## Constrained optimization without lagrangian multipliers

There is an obvious alternative to using lagrangian multipliers for constrained optimization: reformulate the problem in the subspace of constraints and it becomes automatically a non constrained problem.

It is not always obvious, though, how one can do so in specific cases.

Sometimes a singular value decomposition (SVD) can do the trick. As an example, think of finding the plane $\pi=(a,b,c,d)$ which minimizes the sum of squared distances from a set of points $P_i, i \in 1 .. n, n \geq 2$, but exactly contains one point $P_0$, being $P_j=(x_j, y_j, z_j, 1)$ in homogeneous coordinates.

Of course a lagrangian formulation is possible:

$min_{a,b,c,d} \sum_{i=1}^n (a x_i + b y_i + c z_i + d)^2$

subject to

$a^2+b^2+c^2=1$

to avoid the trivial solution, and to

$a x_0 + b y_0 + c z_0 + d = 0$,

$\Lambda (a, b, c, d) = \sum_1^n (a x_i + b y_i + c z_i + d)^2 + \lambda_1 (a^2+b^2+c^2 - 1) + \lambda_2 (a x_0 + b y_0 + c z_0 + d)$

But one can also follow a different way.

The constraint $a x_0 + b y_0 + c z_0 + d = 0$ defines a 2D subspace where the problem becomes non constrained.
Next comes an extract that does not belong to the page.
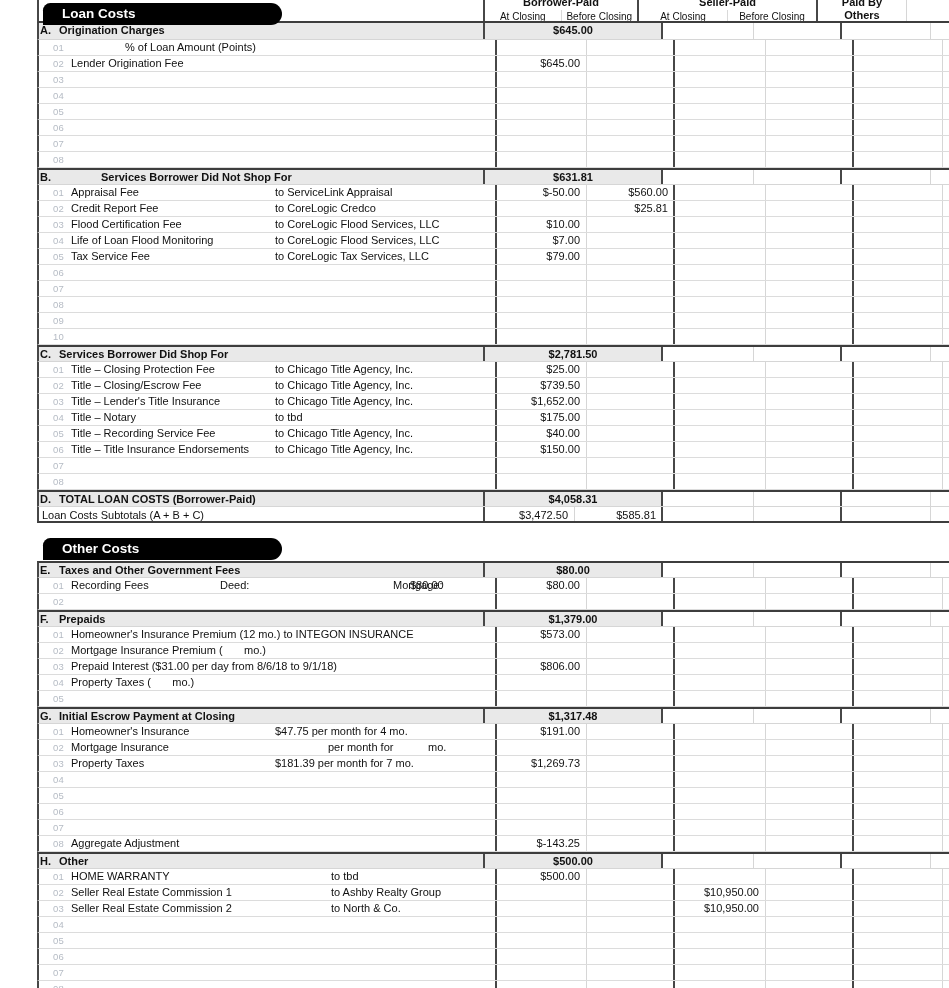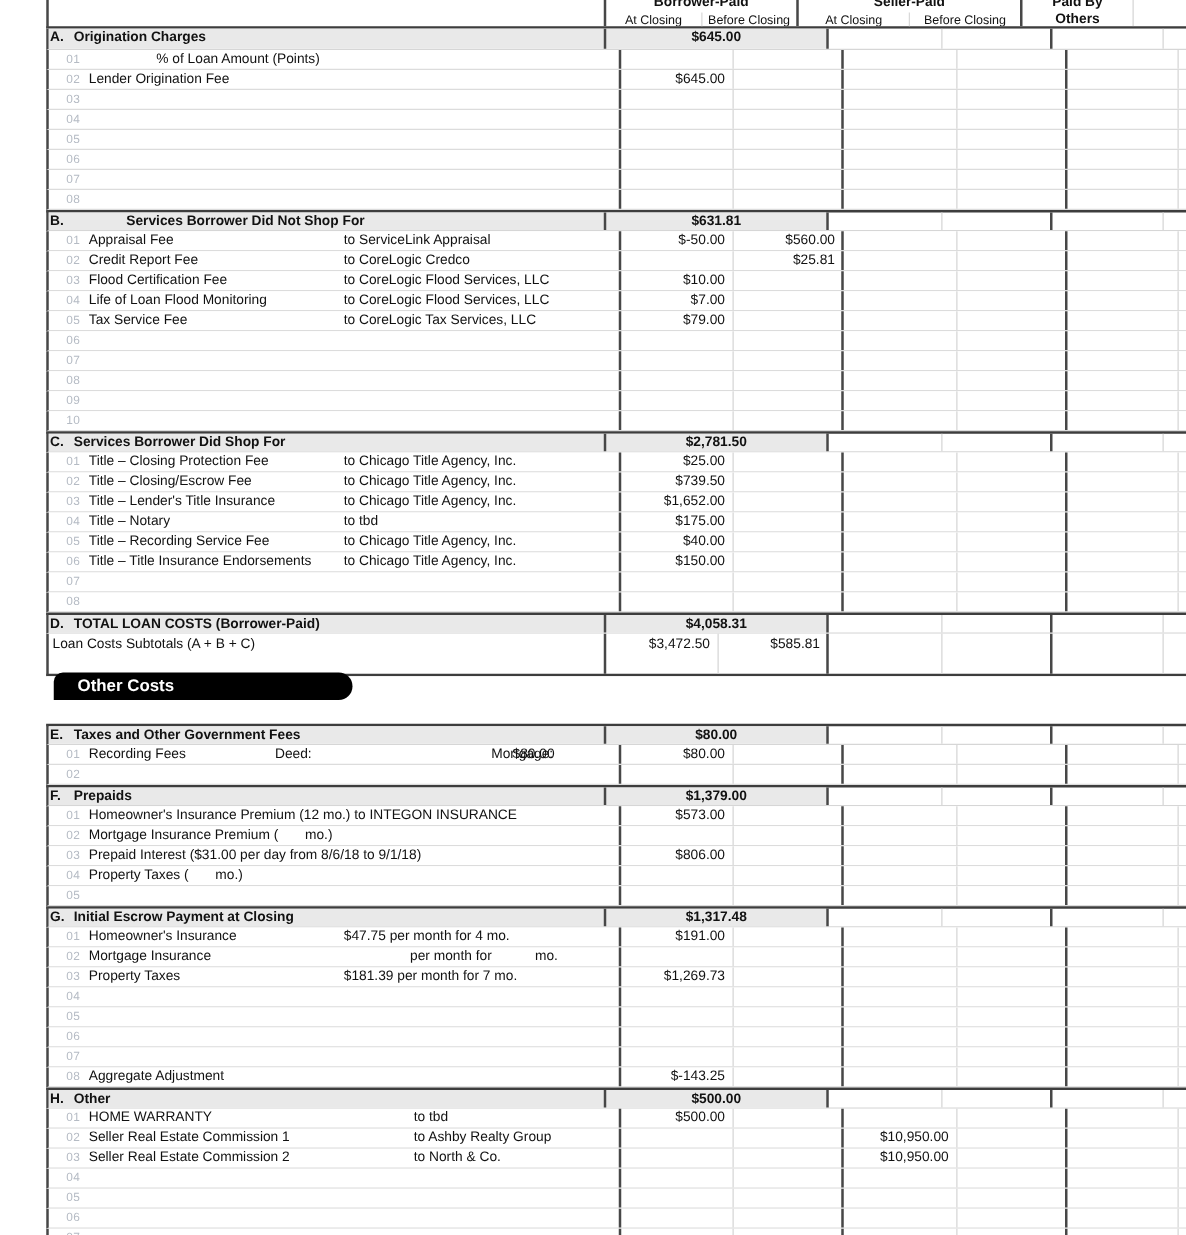"Loan Costs" div.tab { html: none -> <div> <span>Loan Costs</span> </div> }
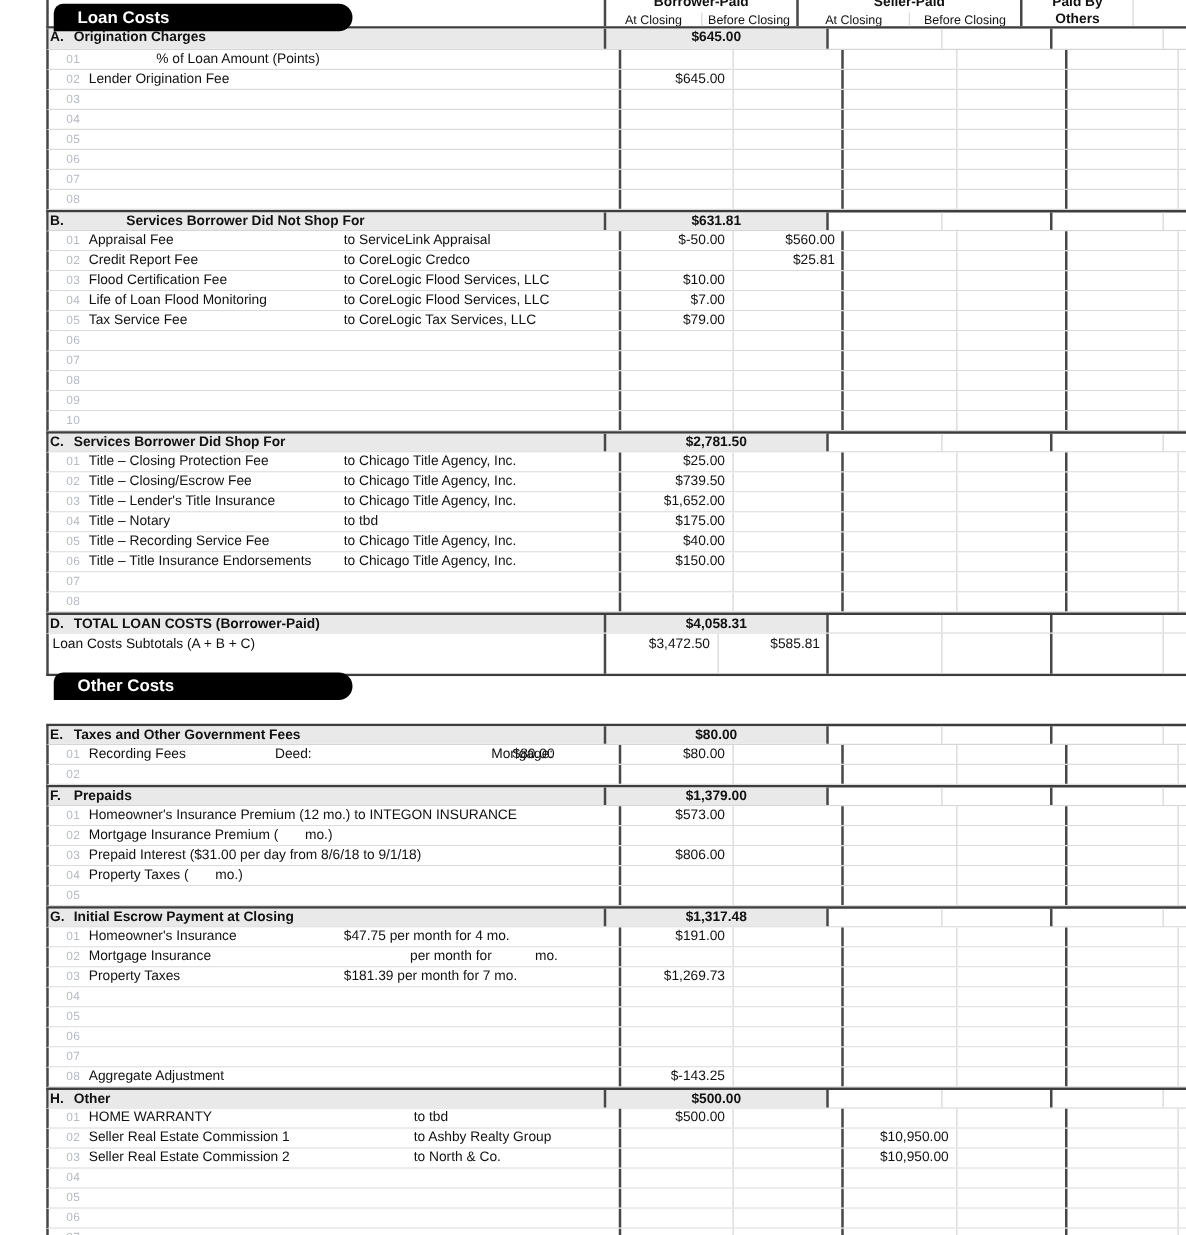"Loan Costs Subtotals (A +" .sub-row { height: 34px -> 16px }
By applying the singular value decomposition to the single-row matrix $M = \left[ \begin{array}{cccc} x_0 & y_0 & z_0 & 1 \end{array} \right]$, one finds one singular value different from zero and the
remaining three very close to zero (in the limits of machine precision).

SVD decomposes the matrix $M$ as

$M = U_M \cdot W_M \cdot V_M^T$

where the three columns of the $4 \times 4$ matrix $V_M$ corresponding to null singular values form a basis for the nullspace of $M$, say $v_1, v_2, v_3$.

Of course the solution sought for, $\pi=(a, b, c, d)$, lies in the nullspace of $M$, so it must be a linear combination of the basis vectors we have just found:

$\pi = \sum_{k=1}^3 \pi_k v_k$

To determine the $\pi_k$s, remember that one wants the system

$\pi \cdot P_1 = 0$

$\cdots$

$\pi \cdot P_n =0$

that is:

$\sum_{k=1}^3 \pi_k (v_k \cdot P_1) = 0$

$\cdots$

$\sum_{k=1}^3 \pi_k (v_k \cdot P_n) =0$

satisfied in the least squares sense. Call $L$ the matrix of this system:

$L=\left[ \begin{array}{ccc} v_{1} \cdot P_{1} & v_{2} \cdot P_{1} & v_{3} \cdot P_{1} \\ \cdots & \cdots & \cdots \\ v_{1} \cdot P_{n} & v_{2} \cdot P_{n} & v_{3} \cdot P_{n} \end{array} \right]$

Now one can draw again from the almighty SVD, obtaining $L=U_L \cdot W_L\cdot V_L^T$; one should find the three singular values all different from zero (unless $P_0 .. P_n$ are all precisely coplanar) and the solution sought for is, at last, the column of the $3 \times 3$ right orthogonal matrix $V_L$ corresponding to the smallest singular value.